Personal information
- Born: 4 November 1975 Krasnodar, Russian SFSR, Soviet Union
- Died: 31 March 2026 (aged 50) Ratamka, Minsk Region, Belarus
- Nationality: Russian
- Height: 1.85 m (6 ft 1 in)
- Playing position: Left wing

Senior clubs
- Years: Team
- 19??–1999: SKIF Krasnodar
- 1999–2011: RK Celje
- 2011–2013: Chekhovskiye Medvedi

National team
- Years: Team / Apps / (Gls)
- 1996–2012: Russia / 226 / (1110)

Teams managed
- 0000–2016: SKIF Krasnodar
- 2016: ŽRK Vardar
- 2017–2020: Russia
- 2019: RK Vardar
- 2022–2023: Rostov-Don
- 2023–2026: HC Meshkov Brest

Medal record
Men's handball
Representing Russia
Olympic Games
| Gold medal – first place | 2000 Sydney | Team |
| Bronze medal – third place | 2004 Athens | Team |
World Championships
| Gold medal – first place | 1997 Japan | Team |
| Silver medal – second place | 1999 Egypt | Team |
European Championships
| Silver medal – second place | 2000 Croatia | Team |

= Eduard Koksharov =

Russian handball player (1975–2026)

Eduard Aleksandrovich Koksharov (Эдуард Александрович Кокшаров, 4 November 1975 – 31 March 2026) was a Russian handball player and coach.

==Career==
Koksharov played as a left winger.
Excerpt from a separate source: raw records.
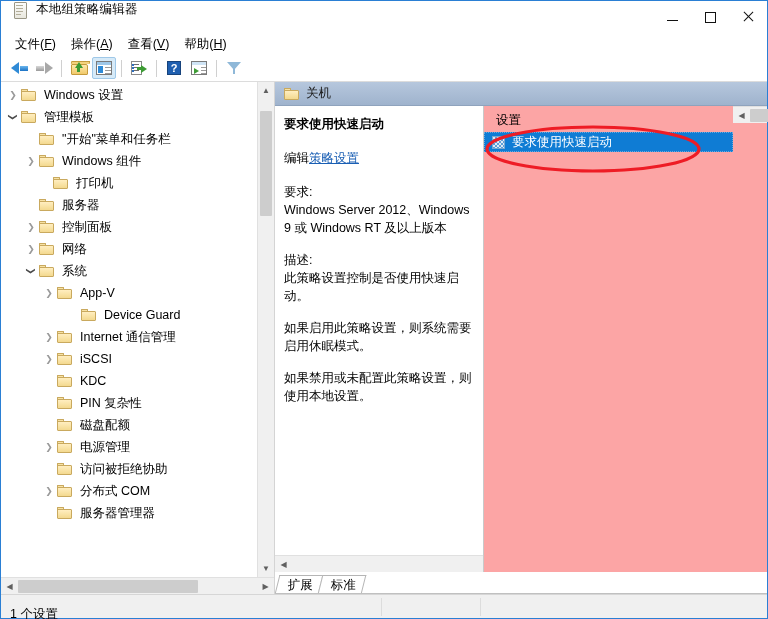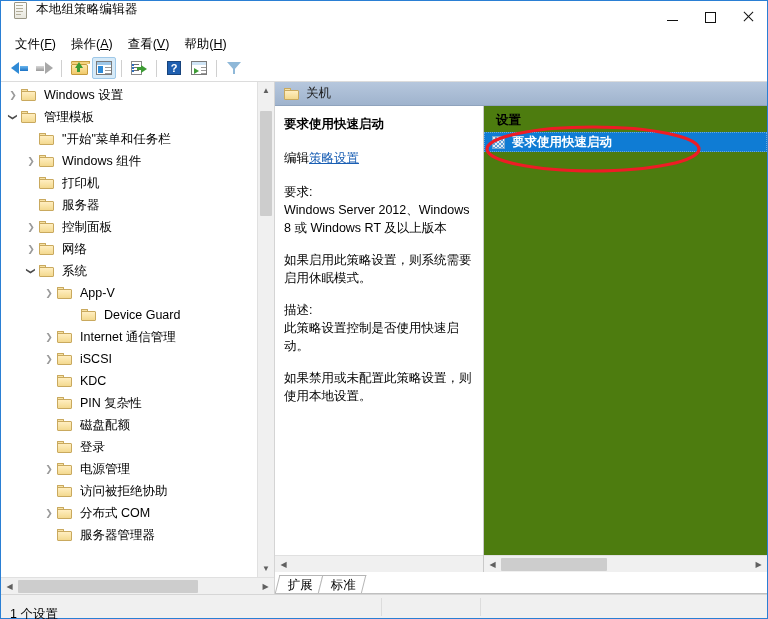"设置" .listpane { background: #4d7c0f -> #fca5a5; flex-direction: column -> row; font-weight: bold -> none }
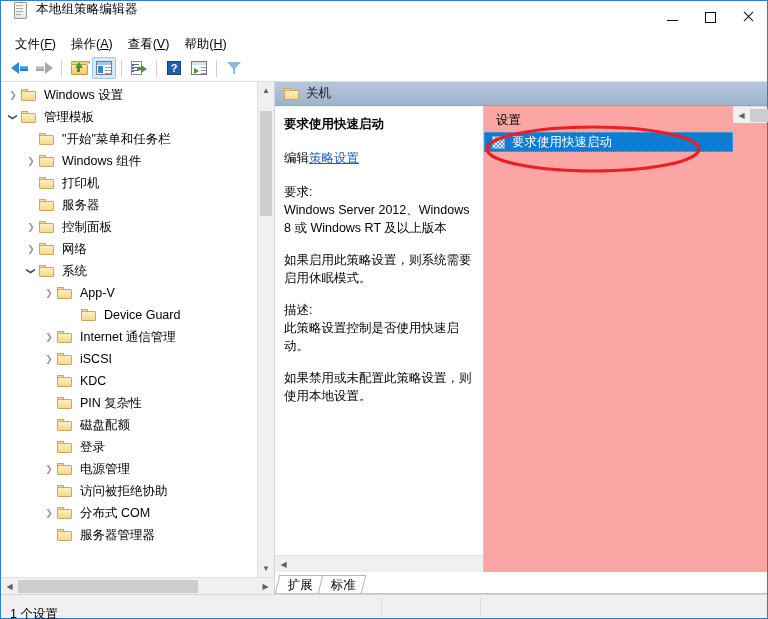"打印机" div.titem { padding-left: 22px -> 36px }
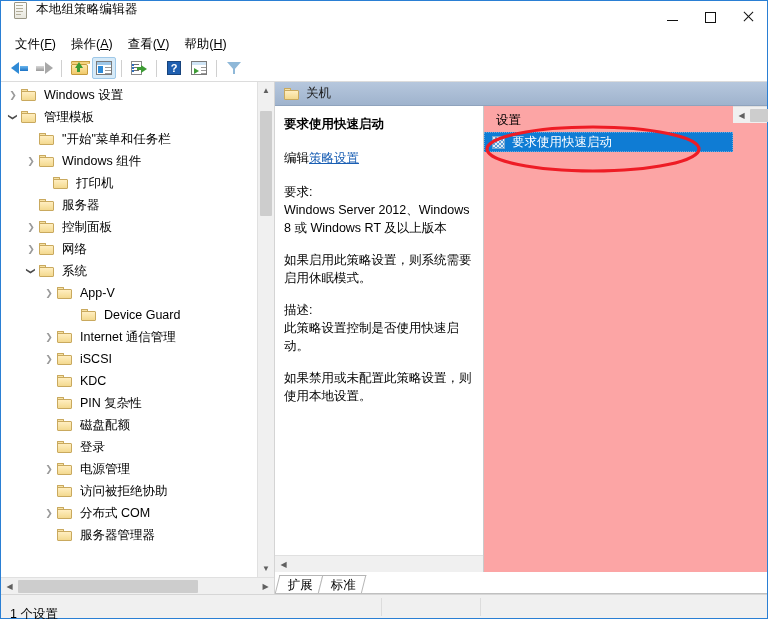"Windows Server 2012、Windows 8 或" div { text: 8 -> 9 }
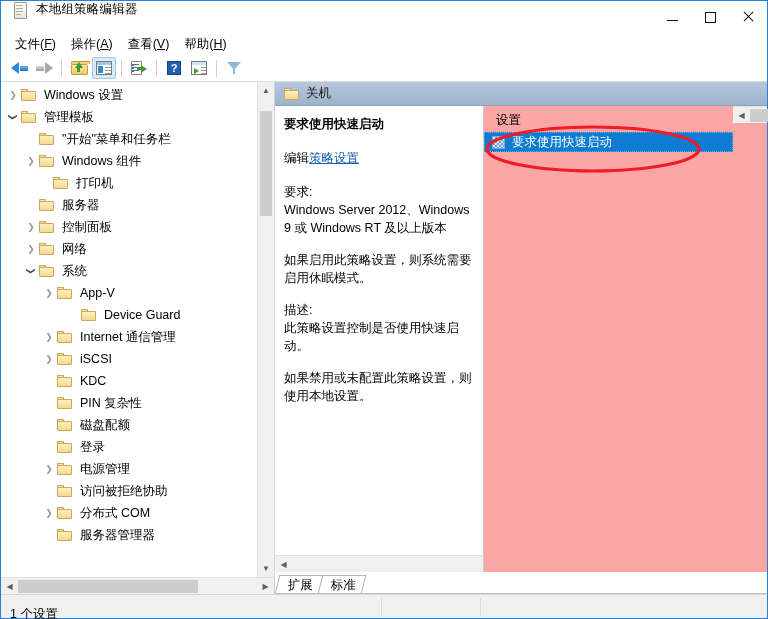"如果启用此策略设置，则系统需要启用休眠模式。" div.d-sec { order: before "描述:" -> after "描述:" }
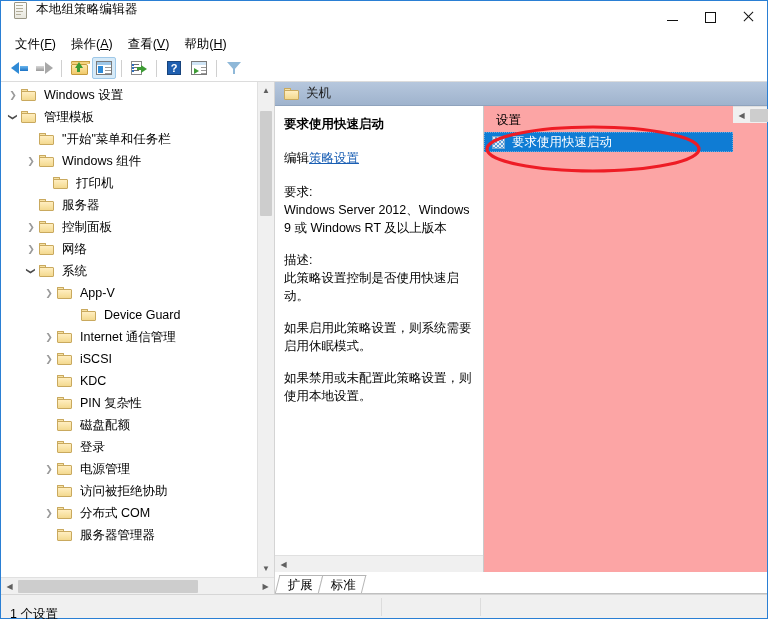"登录" div.titem { html: <div> <span></span> <span> <i></i> <i></i> </span> <span>登录</span> </div> -> none }
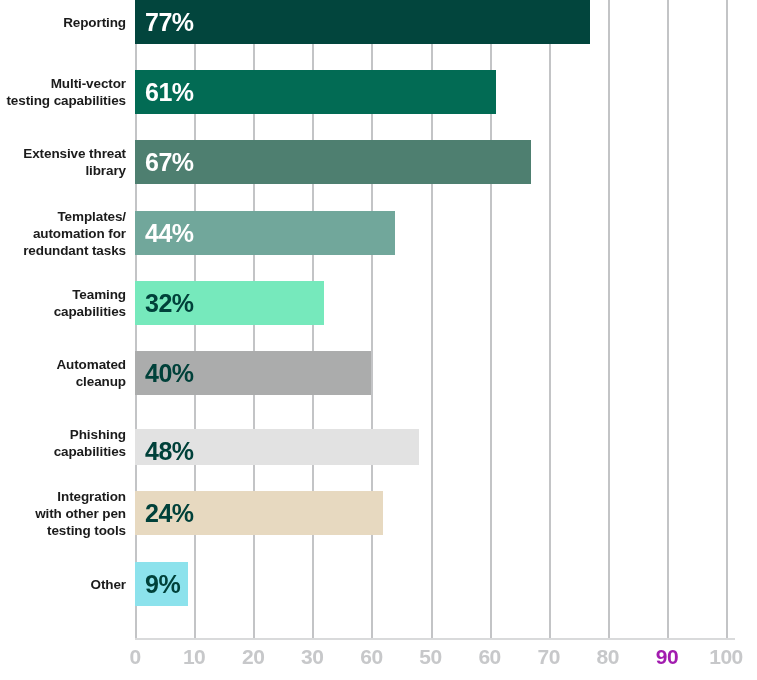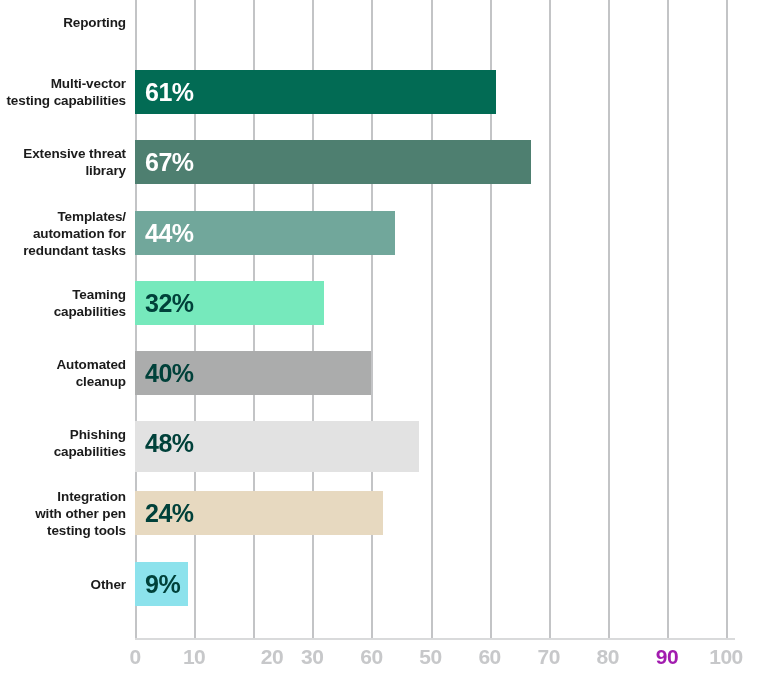"77%" div.bar { html: none -> <div> <div>77%</div> </div> }
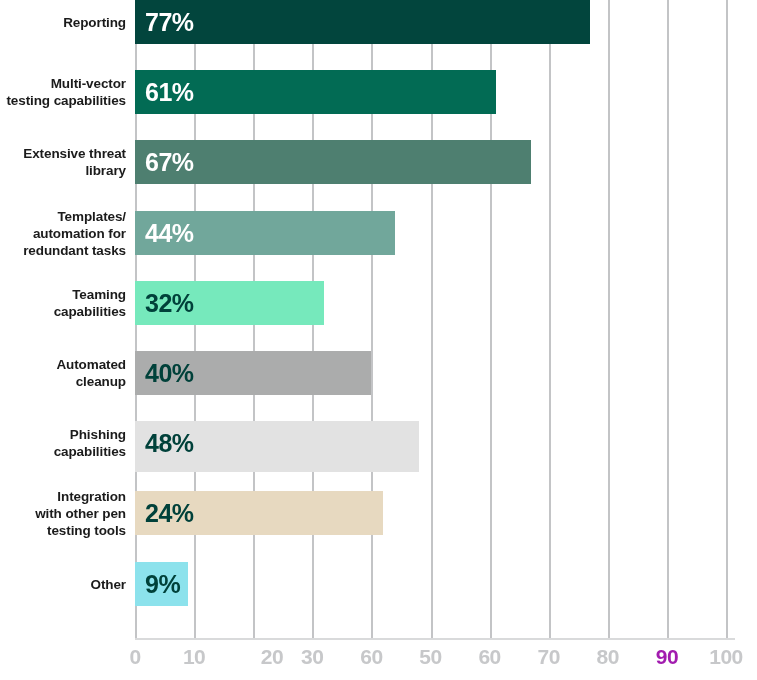"48%" div.bar { height: 51px -> 36px; top: 0px -> 8px }
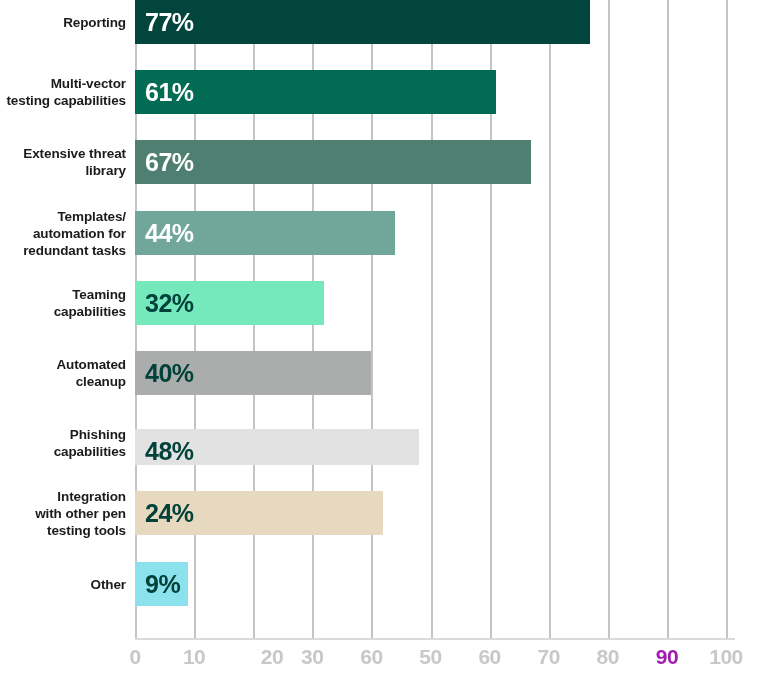"20" div.tick-label { text-align: right -> none }
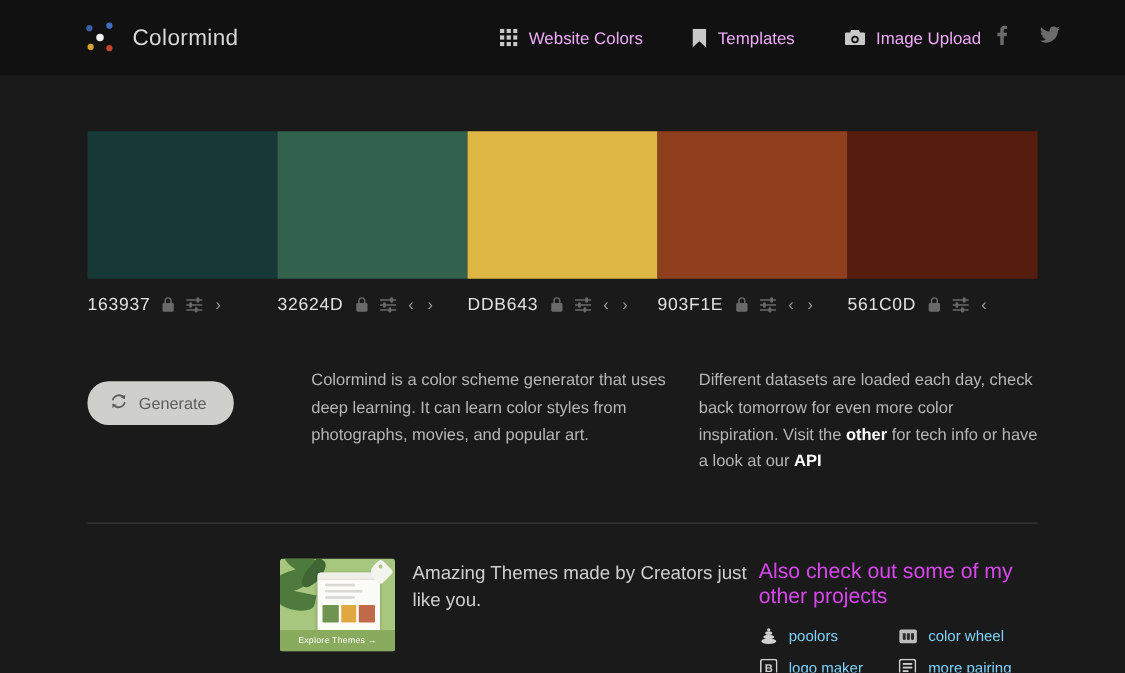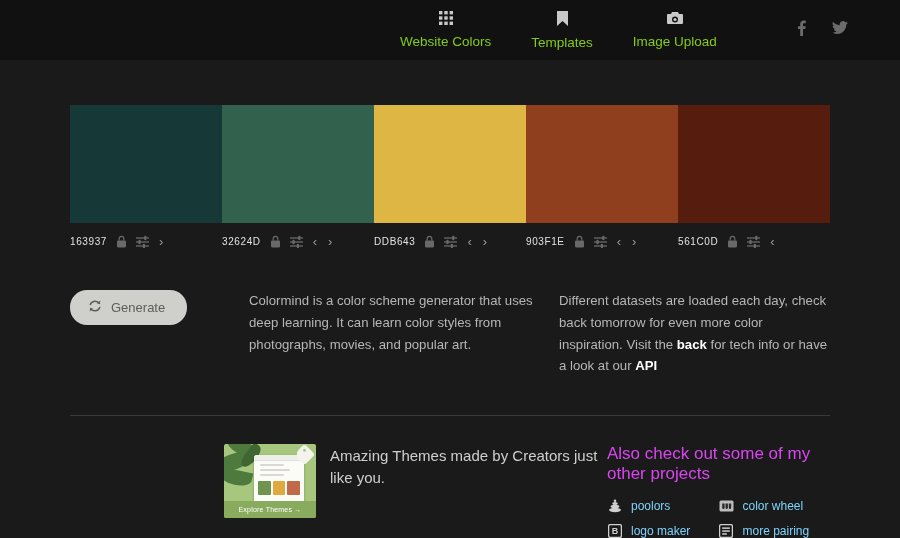"Colormind" div.brand { html: none -> <div> <span> <i></i> <i></i> <i></i> <i></i> <i></i> </span> <span>Colormind</span> </div> }
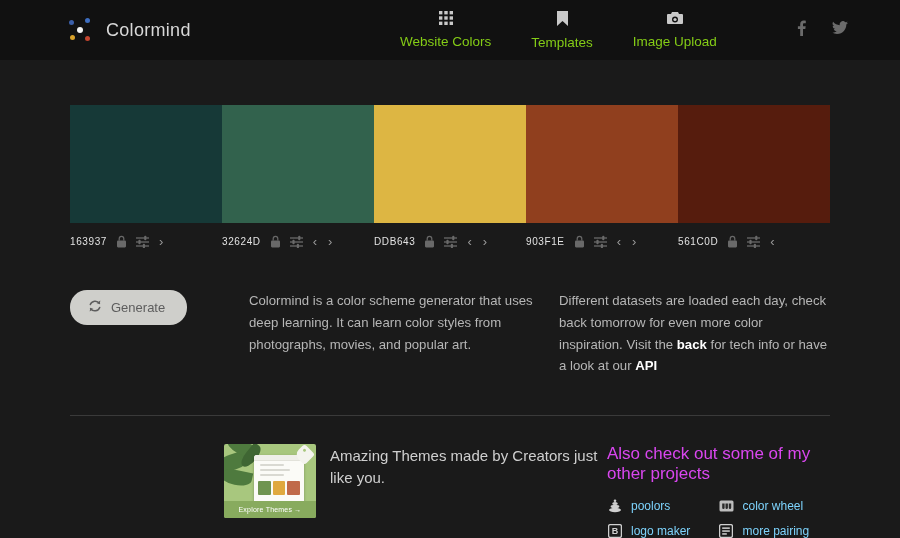"Website Colors" .nav-item { color: #84cc16 -> #f0abfc; flex-direction: column -> none }
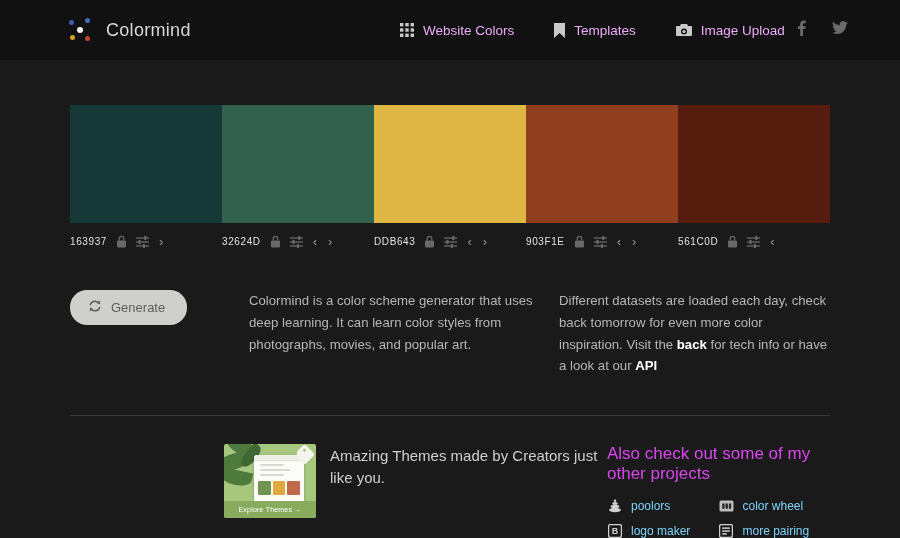"163937" .hex { font-size: 10px -> 14px }
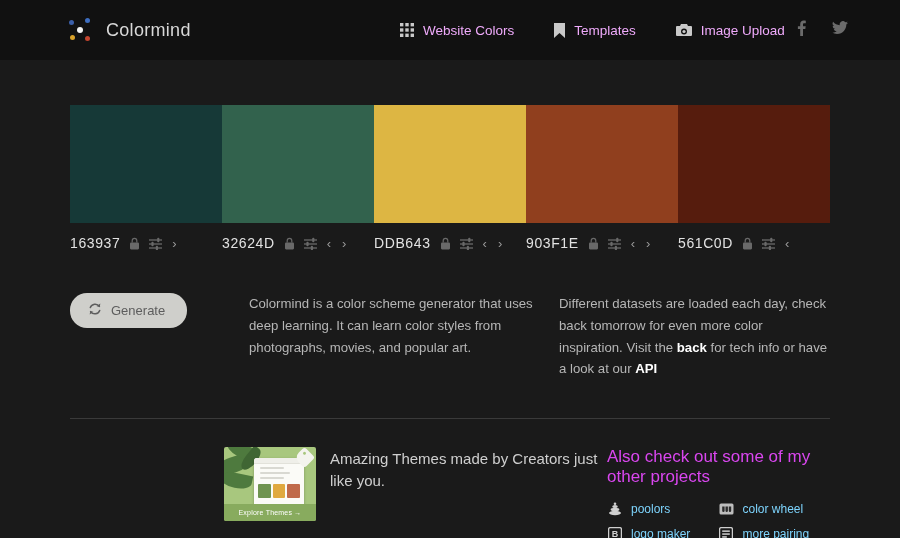"Generate" .gen-btn { margin-top: none -> 12px }
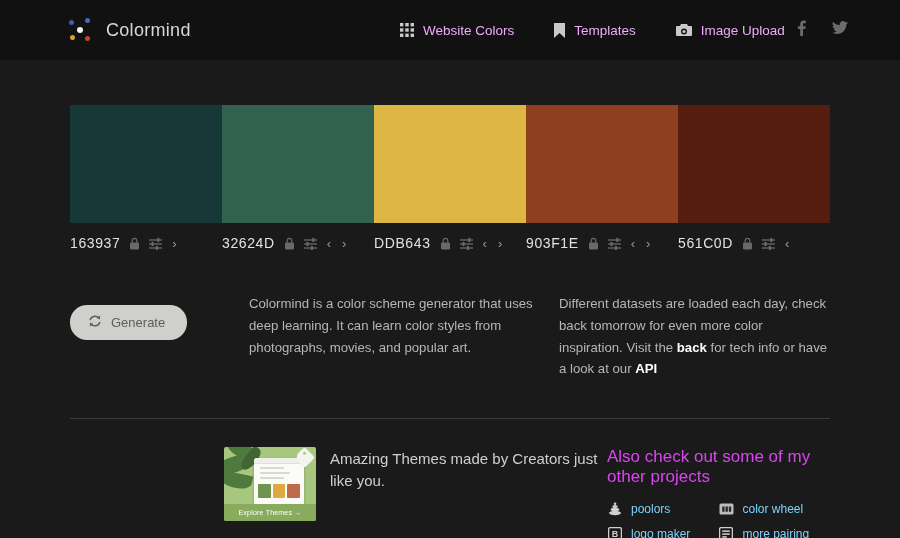"back" a { text: back -> other }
He retired from his national team in 2012. He came to Celje from SKIF Krasnodar in the 1999–2000 season, at the age of 23. His biggest achievements include winning the gold medal at the 1997 World Championships and winning the handball tournament at the 2000 Summer Olympics in Sydney, both with Russia. He was also the winner of the Champions League with Celje Pivovarna Laško in the 2003–04 season.

==Personal life and death==
Koksharov died in Ratamka, Minsk Region, Belarus on 31 March 2026, at the age of 50.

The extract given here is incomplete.